Nach Inkubieren dieser Platten für einen zum Nachweis des Wachstums oder des mangelnden Wachstums ausreichenden
Zeitraum von etwa 1 bis etwa 7 Tagen, werden Klone ausgewählt, die zwar auf dem Minimalmedium aber nicht
auf dem Vollmedium gewachsen sind. Diese Klone erweisen sich als Serindehydratase-negativ, d.h. sie sind un-
fähig, L-Serin zur Nutzung als Stickstoffquelle abzubauen.

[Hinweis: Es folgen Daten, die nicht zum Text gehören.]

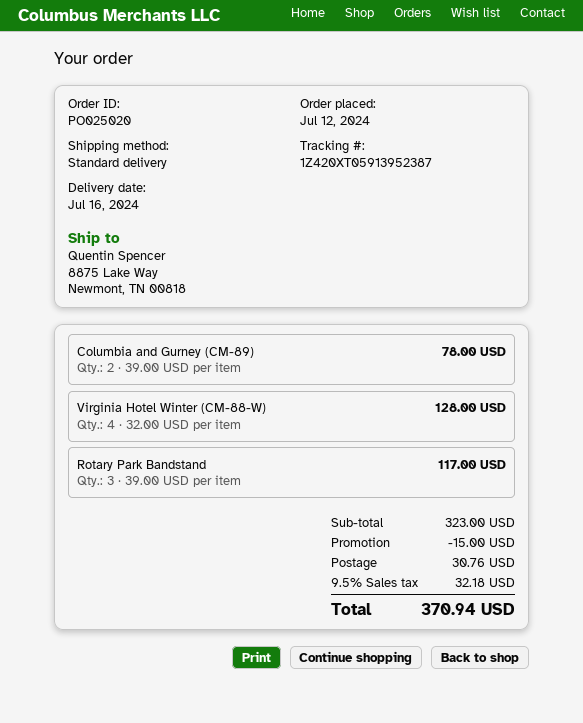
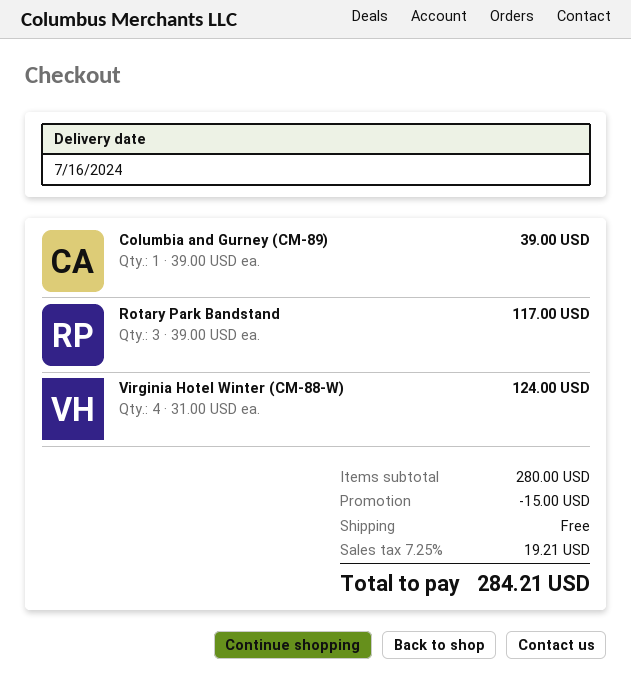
Columbia and Gurney (CM-89): 2 x 39.00 = 78.00 -> 1 x 39.00 = 39.00
Virginia Hotel Winter (CM-88-W): 4 x 32.00 = 128.00 -> 4 x 31.00 = 124.00
subtotal: 323.00 -> 280.00
shipping: 30.76 -> 0.00
tax: 9.5% = 32.18 -> 7.25% = 19.21
total: 370.94 -> 284.21

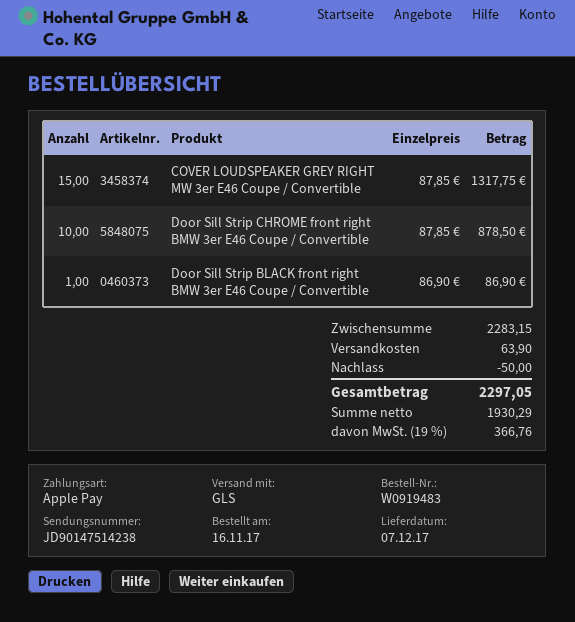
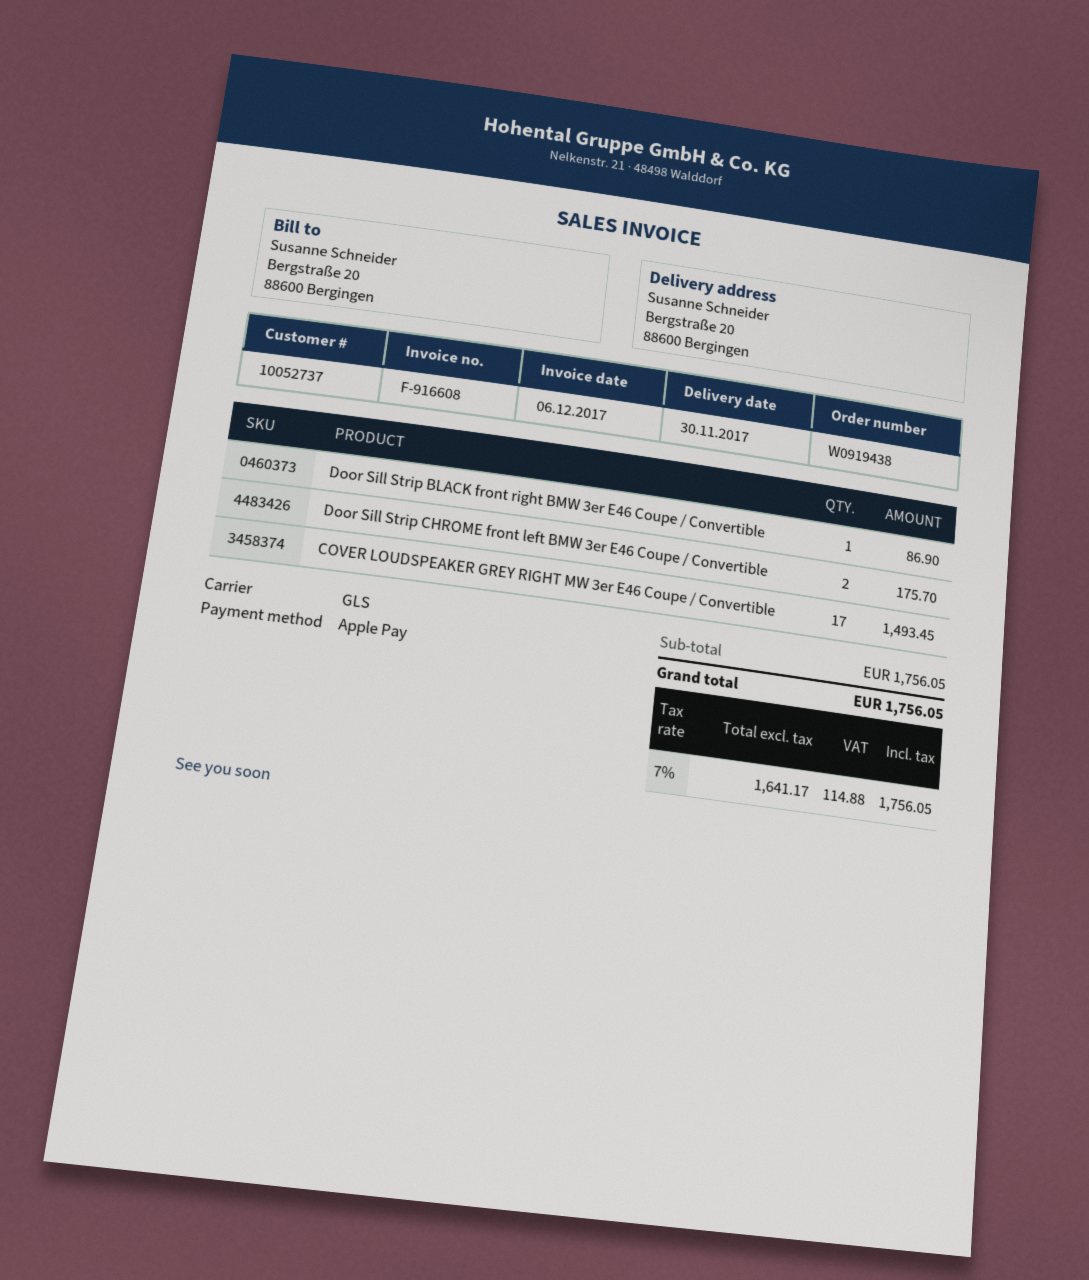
order number: W0919483 -> W0919438
delivery date: 2017-12-07 -> 2017-11-30
COVER LOUDSPEAKER GREY RIGHT MW 3er E46 Coupe / Convertible: 15 for 1317.75 -> 17 for 1493.45
Door Sill Strip CHROME front right BMW 3er E46 Coupe / Convertible: 10 for 878.50 -> none
Door Sill Strip CHROME front left BMW 3er E46 Coupe / Convertible: none -> 2 for 175.70
subtotal: 2283.15 -> 1756.05
discount: 50.00 -> none
shipping: 63.90 -> none
net: 1930.29 -> 1641.17
tax: 19% = 366.76 -> 7% = 114.88
total: 2297.05 -> 1756.05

Es erscheinen zwar Klone in dem frühen Teil der Wachstumsperiode. Da jedoch nicht alle serindehydratase-negativen
Klone auch L-Serin bildende Stämme sein werden, ist es bevorzugt, die Platten zumindest einige
Tage lang zu inkubieren, um eine größere Menge von Klonen zu erzeugen, aus denen L-Serin-Überproduzenten
ausgewählt werden können. Die das meiste L-Serin bildenden Klone werden für den nächsten Mutations- und Selektionszyklus
ausgewählt.
Um Methioninhydroxamat-Resistenz hervorzurufen, wird
eine mutagen-behandelte Zellpopulation auf einem festen Wachstumsmedium inkubiert, das Methioninhydroxamat in
ausreichenden Mengen enthält, um das Wachstum der nicht-resistenten Mikroorganismen zu hemmen. Geeignete
Methioninhydroxamatmengen betragen etwa 0,1 bis etwa 1,0 mg/ml Wachstumsmedium. Resistenz gegenüber Analogen
kann entweder durch Spontanmutation oder durch Behandein des Organismus mit einem chemischen Mutagen oder
ultraviolettem Licht vor dem Auftragen auf das das Analoge enthaltende Medium ausgelöst werden. Nach einer
Inkubationszeit von etwa 3 bis 7 Tagen bei herkömmlichen Temperaturen weisen die Platten Kolonien auf,
die resistent gegenüber Methioninhydroxamat sind.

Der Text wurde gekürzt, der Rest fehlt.